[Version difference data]
________________________________________
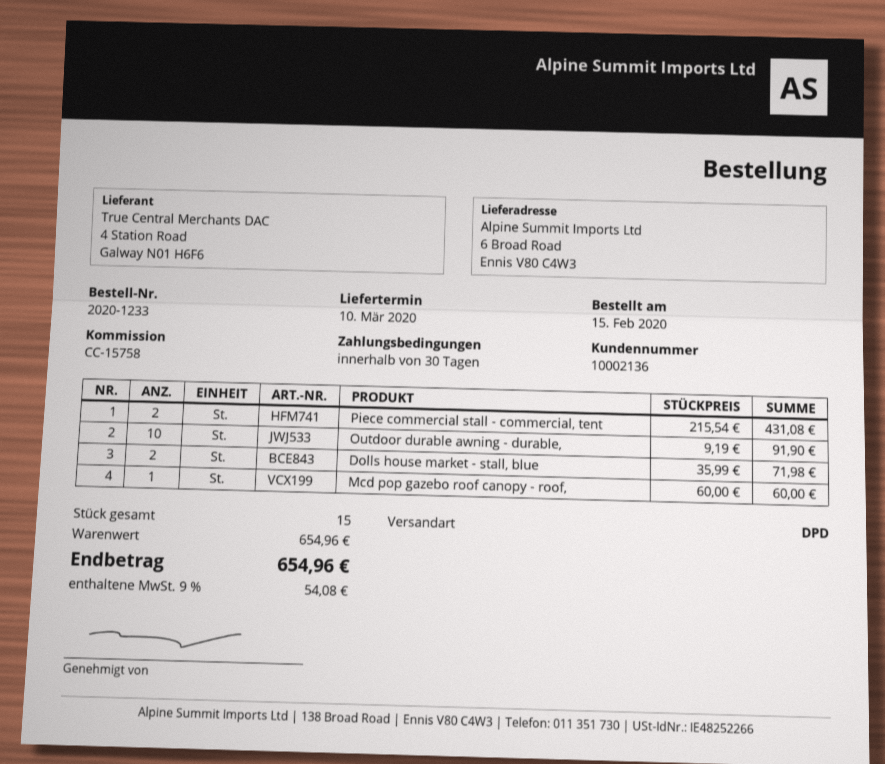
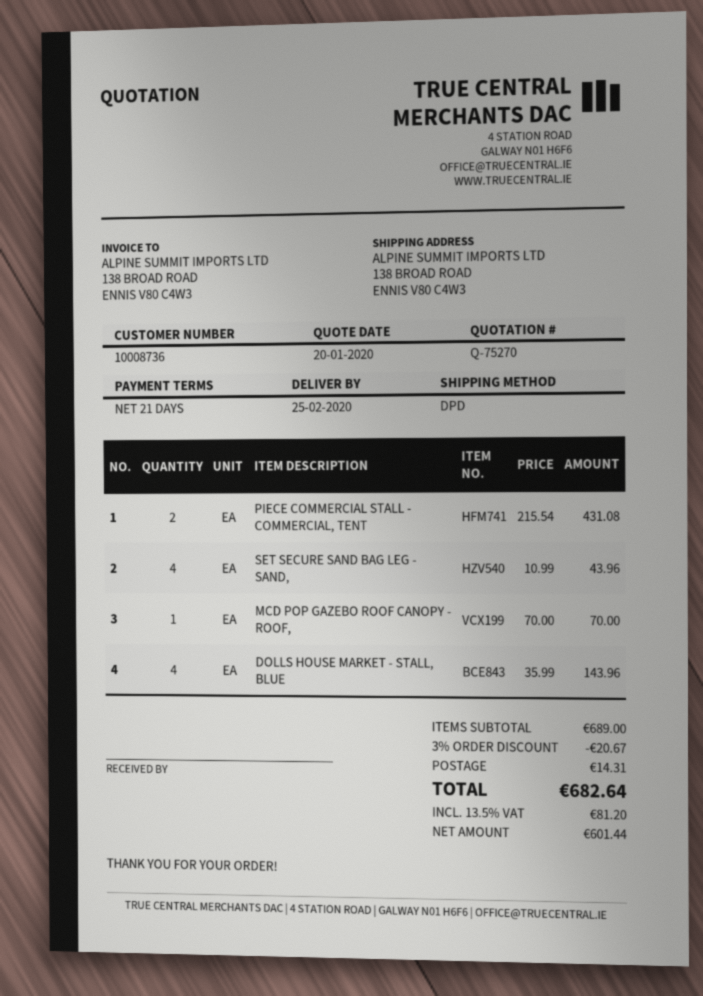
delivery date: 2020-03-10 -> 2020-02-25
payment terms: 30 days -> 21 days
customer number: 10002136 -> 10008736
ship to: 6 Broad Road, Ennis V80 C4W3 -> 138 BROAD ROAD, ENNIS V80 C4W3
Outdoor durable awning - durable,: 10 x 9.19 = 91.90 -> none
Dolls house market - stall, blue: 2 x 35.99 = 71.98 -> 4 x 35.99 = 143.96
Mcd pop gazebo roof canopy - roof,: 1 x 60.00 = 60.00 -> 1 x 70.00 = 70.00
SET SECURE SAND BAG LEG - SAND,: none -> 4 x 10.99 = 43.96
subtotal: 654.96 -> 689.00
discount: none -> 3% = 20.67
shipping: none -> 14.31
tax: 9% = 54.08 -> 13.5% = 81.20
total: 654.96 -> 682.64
________________________________________
- Try it -
Although the records include pictures, output only their text, exactly and completely.

- Exercise answer -
delivery date: 2020-03-10 -> 2020-02-25
payment terms: 30 days -> 21 days
customer number: 10002136 -> 10008736
ship to: 6 Broad Road, Ennis V80 C4W3 -> 138 BROAD ROAD, ENNIS V80 C4W3
Outdoor durable awning - durable,: 10 x 9.19 = 91.90 -> none
Dolls house market - stall, blue: 2 x 35.99 = 71.98 -> 4 x 35.99 = 143.96
Mcd pop gazebo roof canopy - roof,: 1 x 60.00 = 60.00 -> 1 x 70.00 = 70.00
SET SECURE SAND BAG LEG - SAND,: none -> 4 x 10.99 = 43.96
subtotal: 654.96 -> 689.00
discount: none -> 3% = 20.67
shipping: none -> 14.31
tax: 9% = 54.08 -> 13.5% = 81.20
total: 654.96 -> 682.64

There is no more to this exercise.